Who can remove the bell from the tiger's neck?
During the Southern Tang Dynasty (AD 937-975), a Chan Buddhist master known by his religious name Fadeng resided in a temple now known as Qingliang Temple in Nanjing, capital of east China’s Jiangsu Province.
Fadeng entered the temple as a monk when he was still a boy. He had a bold and forthright personality, and was mischievous about observing the rules of the temple. His peers, therefore, disdained him, but he found favor with the abbot Fayan Wenyi (AD 885-958), who created a major school of Chan Buddhism.
The abbot thought the boy monk, though naughty and wayward, was highly gifted and intelligent — destined to become an eminent monk someday.

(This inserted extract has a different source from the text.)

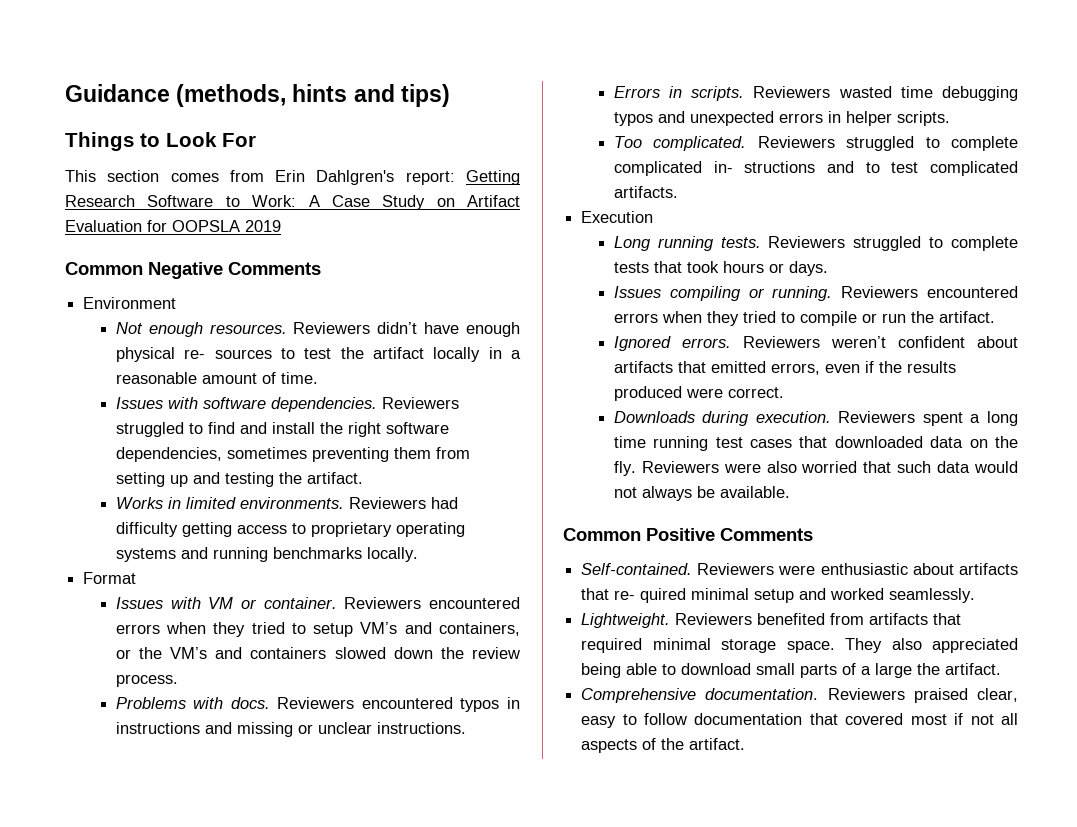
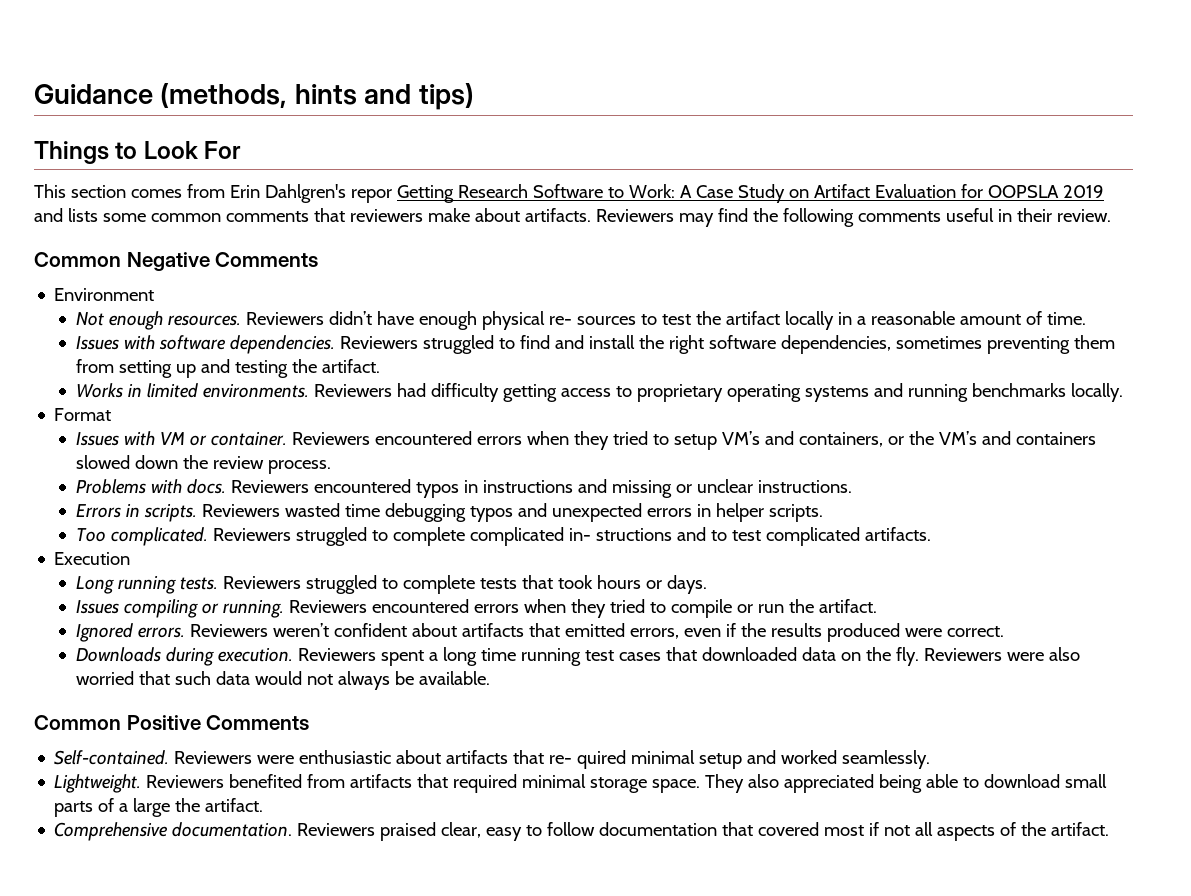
[405,171,455,185] report: -> [350,189,392,203] repor
(281, 226) none -> [34,208,1111,227] and lists some common comments that reviewers make about artifacts. Reviewers may find the following comments useful in their review.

One day, the abbot was giving a lecture on Buddhist sutras to the young monks in the temple. Suddenly, he asked them a question: “There’s a gold bell tied around the neck of a tiger. Who can untie and remove it?”
All the young monks looked at each other blankly, and none answered. Just then, the naughty boy monk returned to the temple after playing outside for half a day.
When the abbot asked the question again, Fadeng blurted out loudly, without thinking: “It must be the one who tied it around the tiger’s neck.”
Immediately, everyone there felt enlightened, and the abbot praised the boy monk profusely.
The young monk’s answer has come down through time as a popular Chinese idiom: jieling haixu xiling ren, which has two meanings.
jiě líng hái xū xì líng rén
First, it means that whoever created a problem should be responsible for solving it. Second, it means that one must discover the roots of a problem before looking to solve it.
The second meaning sounds akin to the English saying: “Every problem contains within itself the seeds of its own solution.”